For Joe Natale, who directs the show, McDongah's play works because it's imbued with a certain kind of Irish poetry and humor that keeps the action from gravitating too far toward the dark side.

"The Irish language is so scintillating," Natale said of McDonagh's script. "I love the way it's written, in spite of its dark and Gothic theme. As I read the play over and over again, I came to the notion that there's a great humor in it. Though bizarre, there is humor still."

Mag, the emotionally manipulative character at the center of the play, exacts a steep toll on anyone brave enough to attempt the character. And for longtime local actor Mary Loftus, 73, it's no different.

"As a matter of fact, I had to spend all Sunday in bed," Loftus said of the role's tough demands.
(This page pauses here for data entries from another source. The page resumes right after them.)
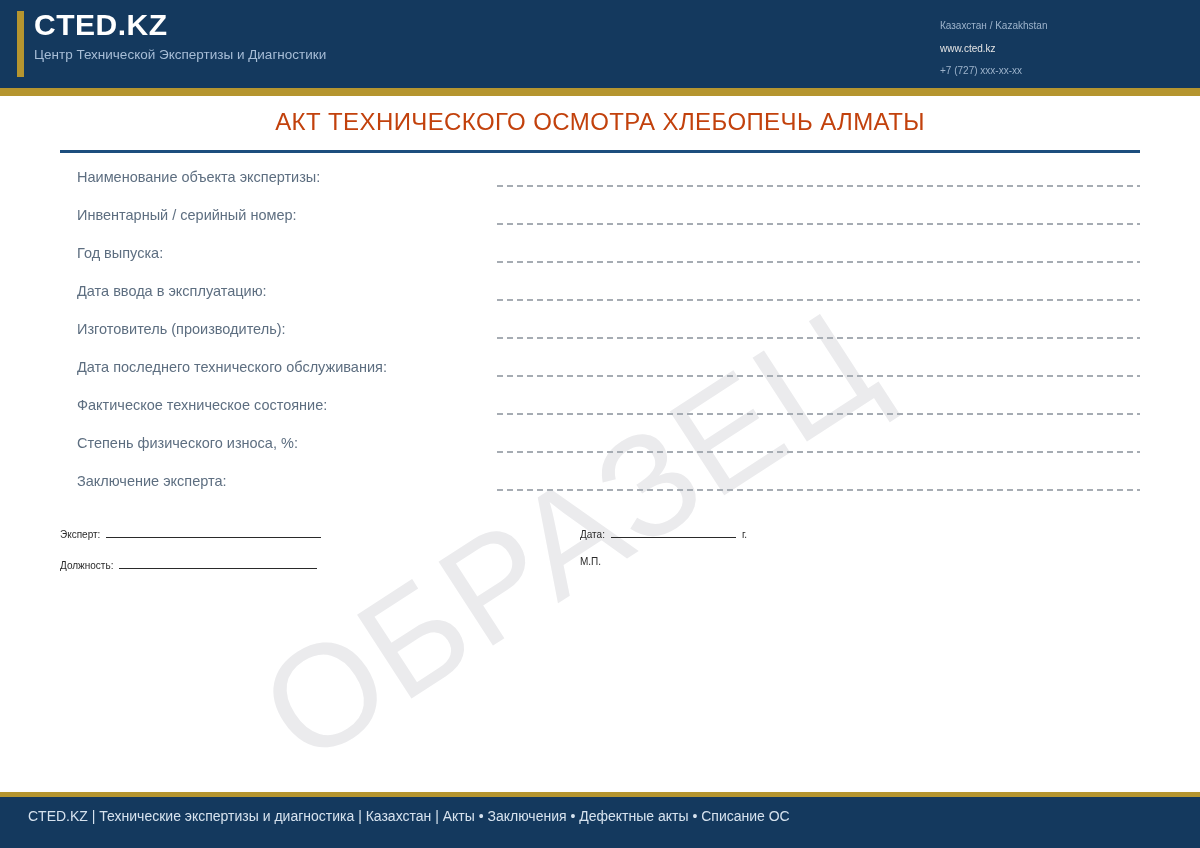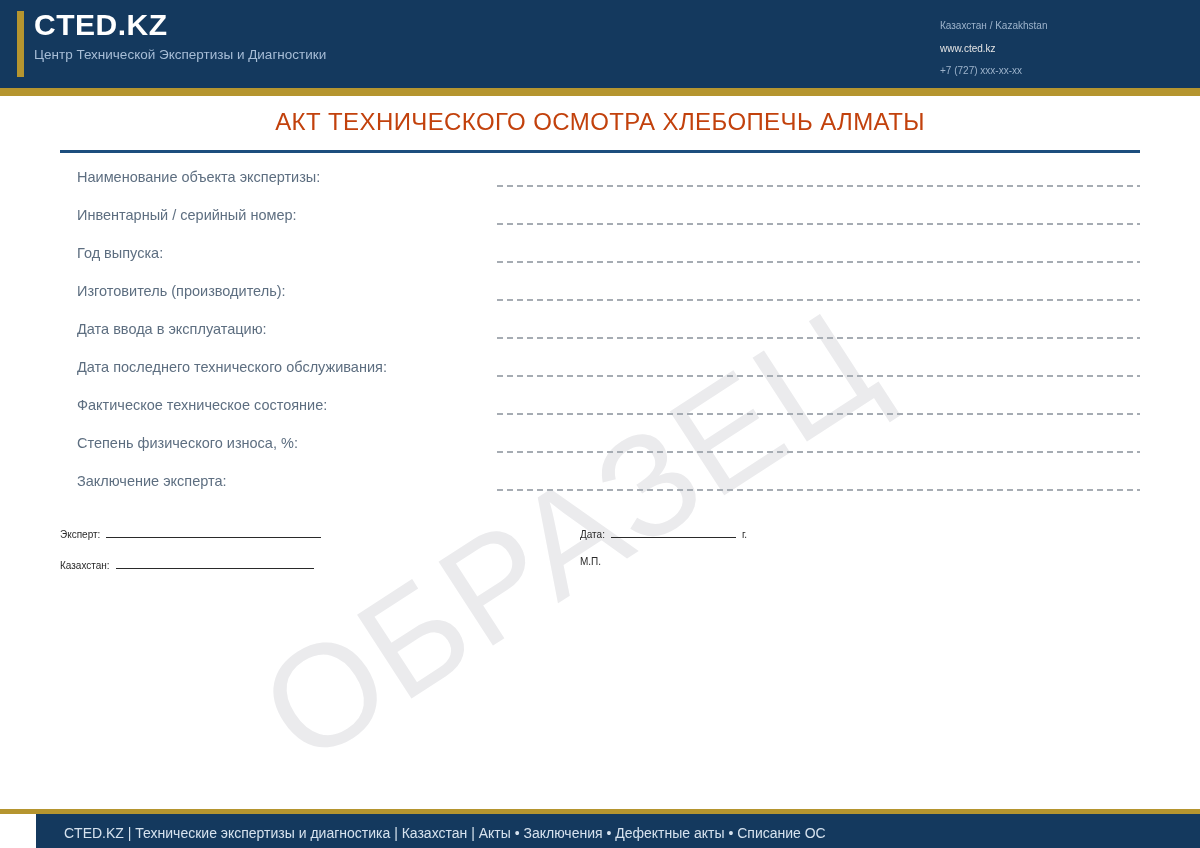--- a/index.html
+++ b/index.html
@@ -197,11 +197,11 @@
           <span class="field-line"></span>
         </div>
         <div class="field-row">
+          <span class="field-label">Дата ввода в эксплуатацию:</span>
+          <span class="field-line"></span>
+        </div>
+        <div class="field-row">
           <span class="field-label">Изготовитель (производитель):</span>
-          <span class="field-line"></span>
-        </div>
-        <div class="field-row">
-          <span class="field-label">Дата ввода в эксплуатацию:</span>
           <span class="field-line"></span>
         </div>
         <div class="field-row">

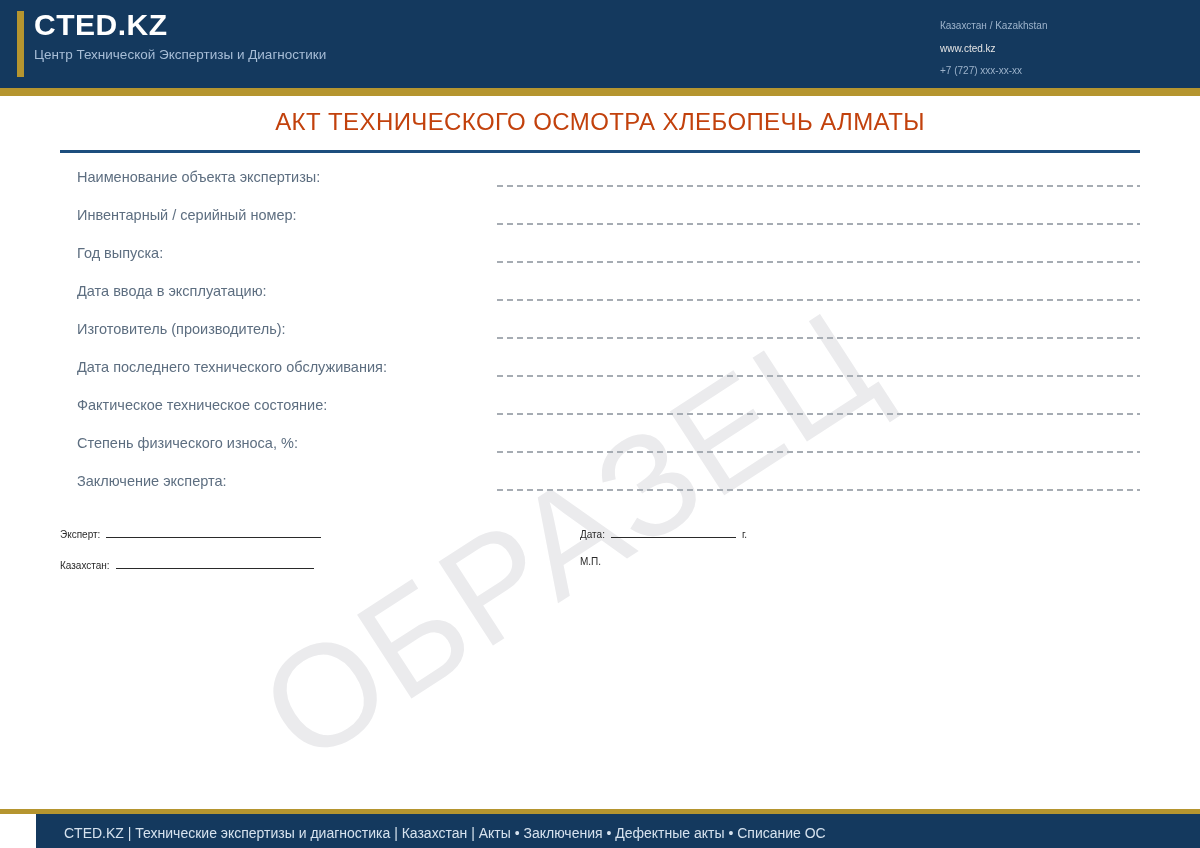--- a/index.html
+++ b/index.html
@@ -233,7 +233,7 @@
         </div>
         <div class="sig-row">
           <div class="sig-left">
-            <span>Казахстан:</span><span class="sig-line w198"></span>
+            <span>Должность:</span><span class="sig-line w198"></span>
           </div>
           <div class="sig-right">
             <span>М.П.</span>

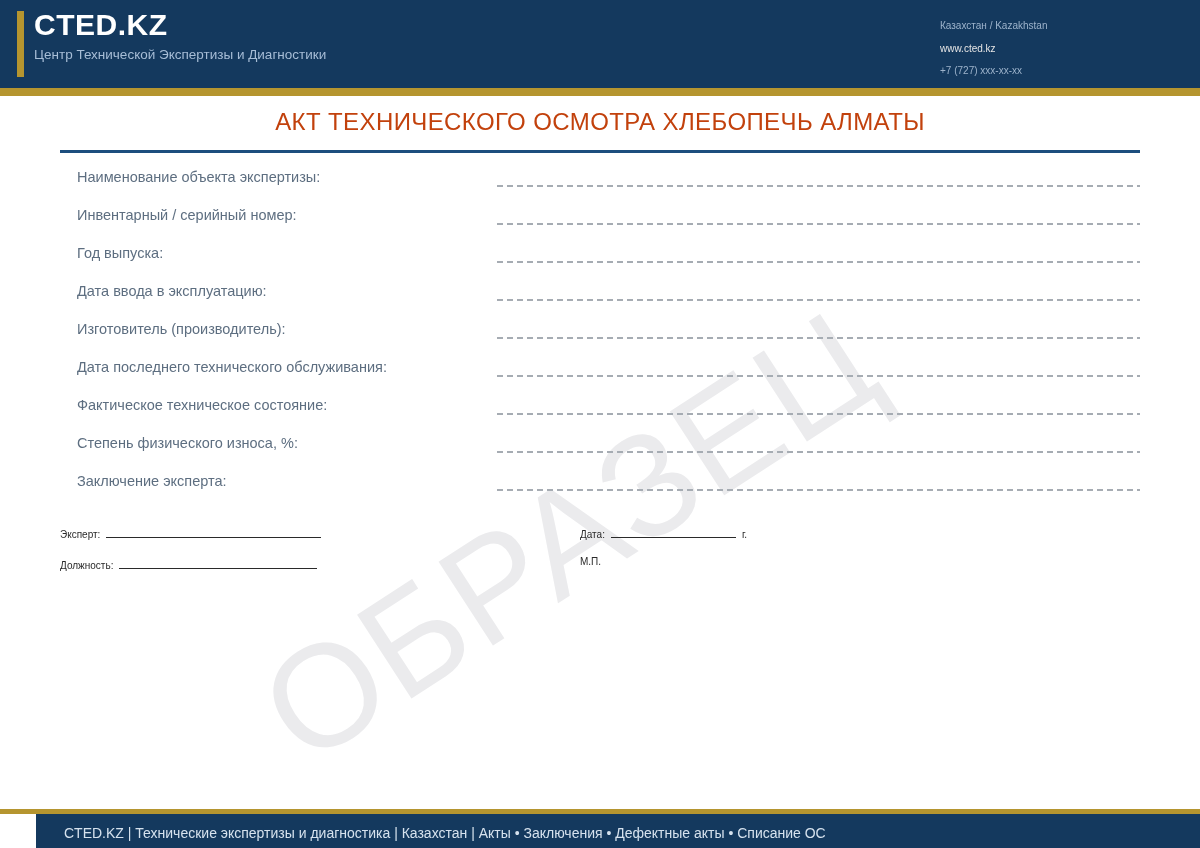--- a/index.html
+++ b/index.html
@@ -145,14 +145,13 @@
   }
   .footer-gold-line { height: 5px; background: #b5952f; }
   .footer-bar {
-    height: 34px;
+    height: 51px;
     background: #14395e;
     color: #d6e2ee;
     font-size: 14px;
     line-height: 39px;
     padding-left: 28px;
     white-space: nowrap;
-    margin-left: 36px;
   }
 </style>
 </head>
And as for the character of Mag herself, Loftus added: "She's the old lady you would like to have killed many years ago. . . . She's a monstrous kind of woman."

The show also features Betsy Bittar as Maureen, Eric Rawski as Ray Dooley (who provides most of the comic relief) and John Kreuzer as Pato Dooley, who develops a fleeting relationship with Maureen that Mag does everything in her power to quash. The production was originally scheduled to debut on Feb. 12, but was postponed when actor Patrick Quinlan fell became ill. Fortunately, Kreuzer (coincidentally, Rawski's cousin) was available to step into the role.

The action takes place entirely in one small room, lending to the production a deep and disturbing sense of claustrophobia that could be read as a metaphor for the character's psyches and even Ireland itself.

"The characters are trapped, Ireland's trapped by England, and there are very vivid references to the conflict between Ireland and England in the show," Natale said. "The whole milieu is a trap, the physical milieu outside the house and the house itself. And the two women are trapped in themselves and maybe don't even know that."




WHAT: "The Beauty Queen of Leenane"

WHEN: Thursday through March 14

WHERE: New Phoenix Theatre, 95 Johnson Park.